冬町は止めようとしたが、千早に一歩先を行かれてしまった。

 

「ふぅ、危ない危ない。あいつの存在がバレれば、大変なことになるからな……」

 

千早は額の汗を拭いて、そんなことを言った。遅刻寸前だ。少し小走りで向かわねば。

 

「冬町のやつ、ギリギリまで俺を食い止めやがって……ん?」

 

千早がいつもの道を通って向かっていると、道のど真ん中でウロウロしている男性を見つけた。

 

外国人だろうか。髪は金髪で、端正な顔つきをしている。また、少々仰々しい黒い服に身を包んでいる。

 

怖い目をしていたが、千早は勇気を振り絞って話しかけた。

 

「どうしまし……!?」

 

「?」

 

千早はそう言いかけたところで、反射的に後ろに下がった。

 

なんだ……この尋常じゃない魔力量は。

 

「あっ──すまない。
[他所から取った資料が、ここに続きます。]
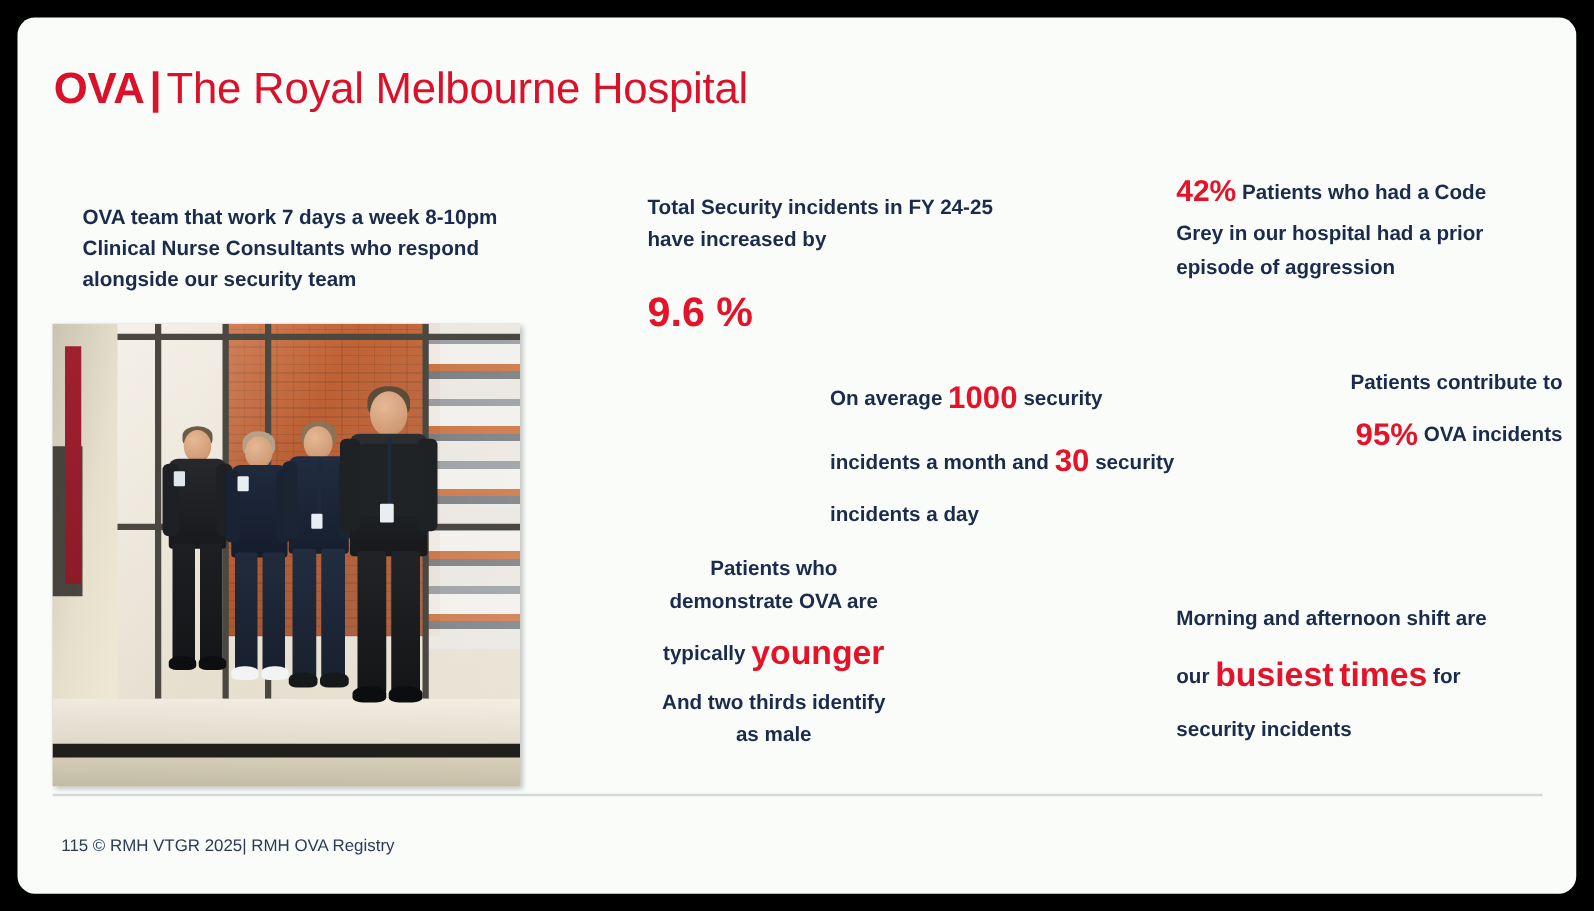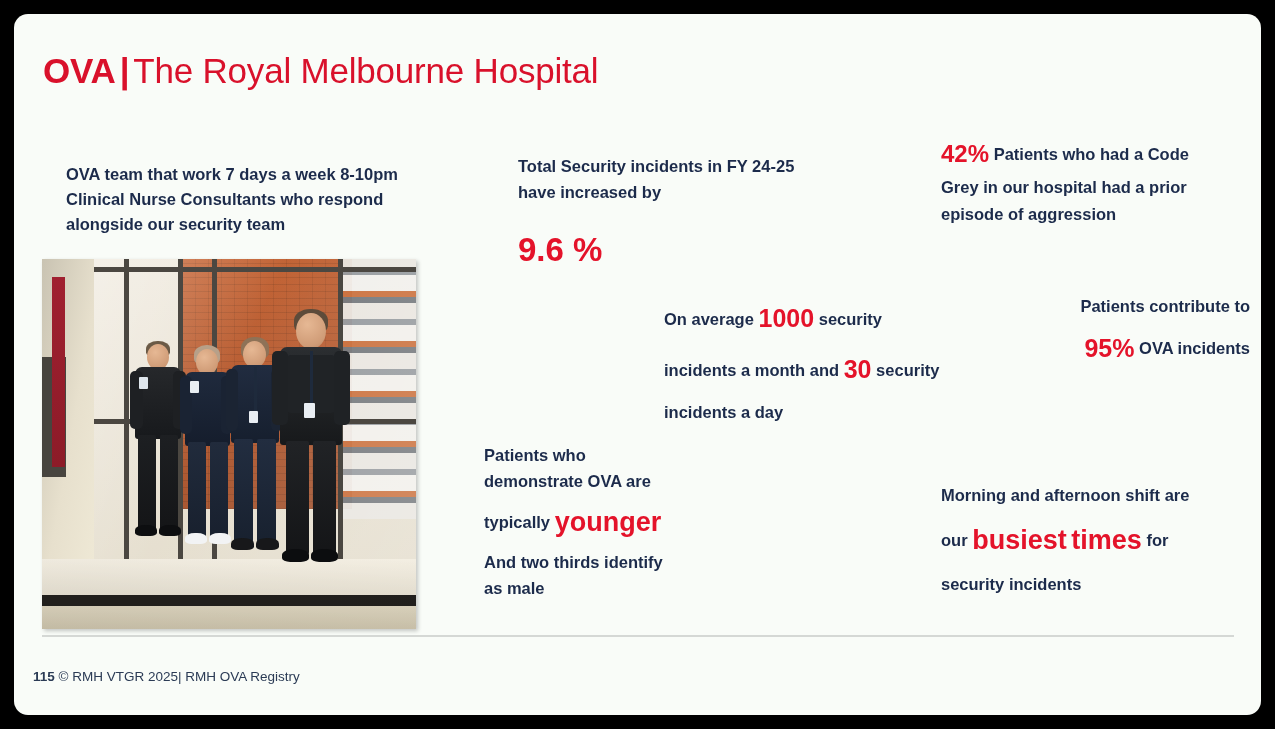--- a/index.html
+++ b/index.html
@@ -95,7 +95,7 @@
 
   #block-younger {
     left: 470px; top: 428px; width: 270px;
-    font-size: 16.5px; line-height: 1.6;
+    font-size: 16.5px; line-height: 1.6; text-align: center;
   }
   #block-younger .big-red {
     font-size: 27px;

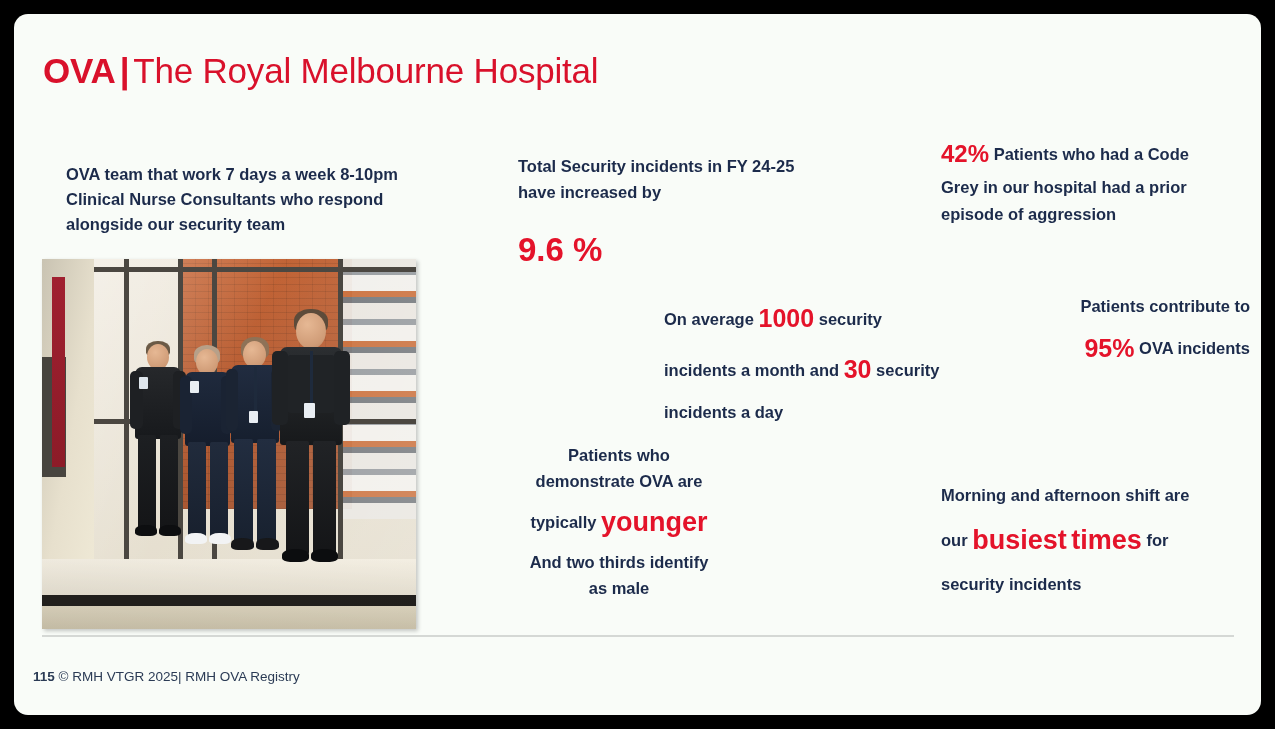--- a/index.html
+++ b/index.html
@@ -224,7 +224,7 @@
     font-weight: 400;
     white-space: nowrap;
   }
-  #footer-text .fn { font-weight: 700; }
+  #footer-text .fn { font-weight: 400; margin-left: 16px; }
 
   
   #logo {

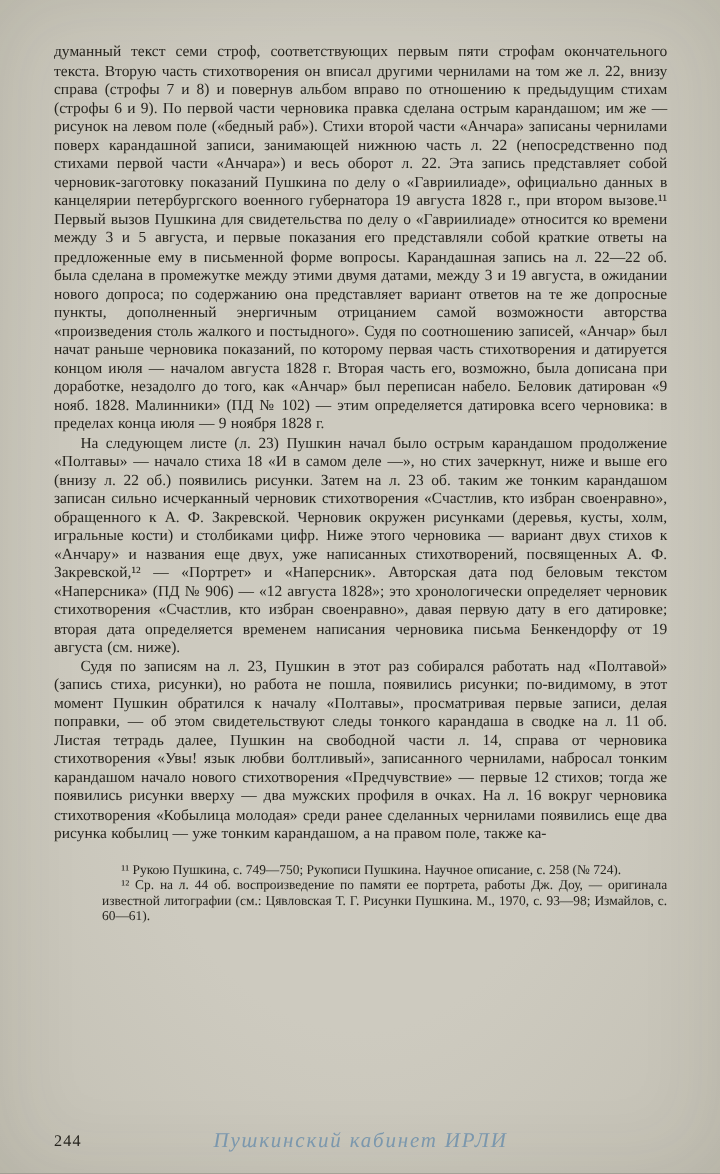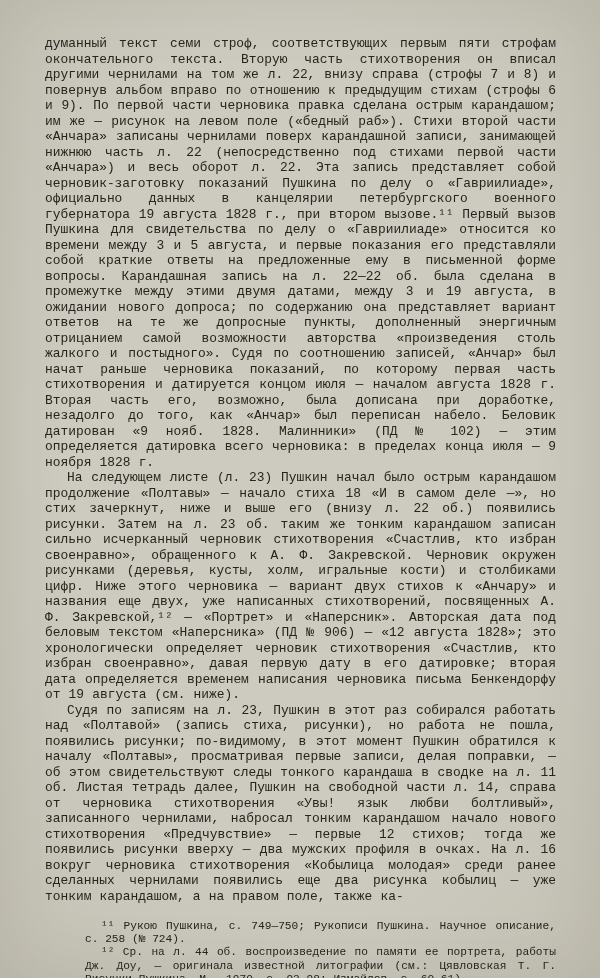--- a/index.html
+++ b/index.html
@@ -15,7 +15,7 @@
     background: radial-gradient(ellipse at 50% 45%, #cdcabf 55%, #c3c0b4 100%);
     box-shadow: inset 0 0 70px rgba(60,55,40,0.10);
     overflow: hidden;
-    font-family: Liberation Mono, monospace;
+    font-family: Liberation Serif, serif;
     color: #26241e;
   }
   .content {

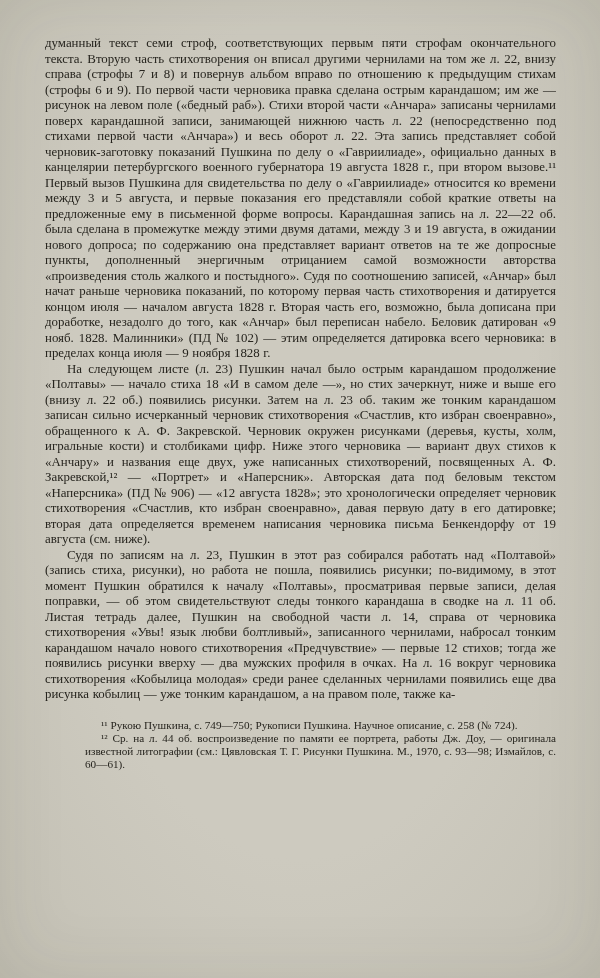--- a/index.html
+++ b/index.html
@@ -88,6 +88,10 @@
     </div>
   </div>
 
+  <div class="footer">
+    <span class="page-number">244</span>
+    <span class="watermark">Пушкинский кабинет ИРЛИ</span>
+  </div>
 
 </div>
少し、道に迷っていてね」

 

「そ、そうですか。ええと、行先はどちらで……」

 

千早は冷や汗をダラダラと流しながら、そう答えた。耐えろ。動揺するな。無意識に危険を感じているような雰囲気で接しないと、自分が魔術師だとバレる。

 

しかし幸いにも魔術師と気づかれてはいないようだ。男は「コンビニに行きたい」と答えた。今の時代Googleマップとかあるだろ……と千早は思いながらも、セブンまでの道のりを説明した。

 

「なるほど……ありがとう」

 

男は頷いた。絶対分かってないだろと千早は思ったが、早急に男がその場を去ろうとしていたので何も言わなかった。

 

「いや、ほんとにやべえ奴がいたもんだ」

 

千早は学校へと向かう途中、まだ寒気がしていた。さっきの金髪の男は何者なのか。正直、魔力量だけで言えば冬町のそれを遥かに上回る。しかも背が高く、目つきも悪い。

 

正直、死ぬかと思った。あのような男がこの街にいるという時点で、既に恐怖だった。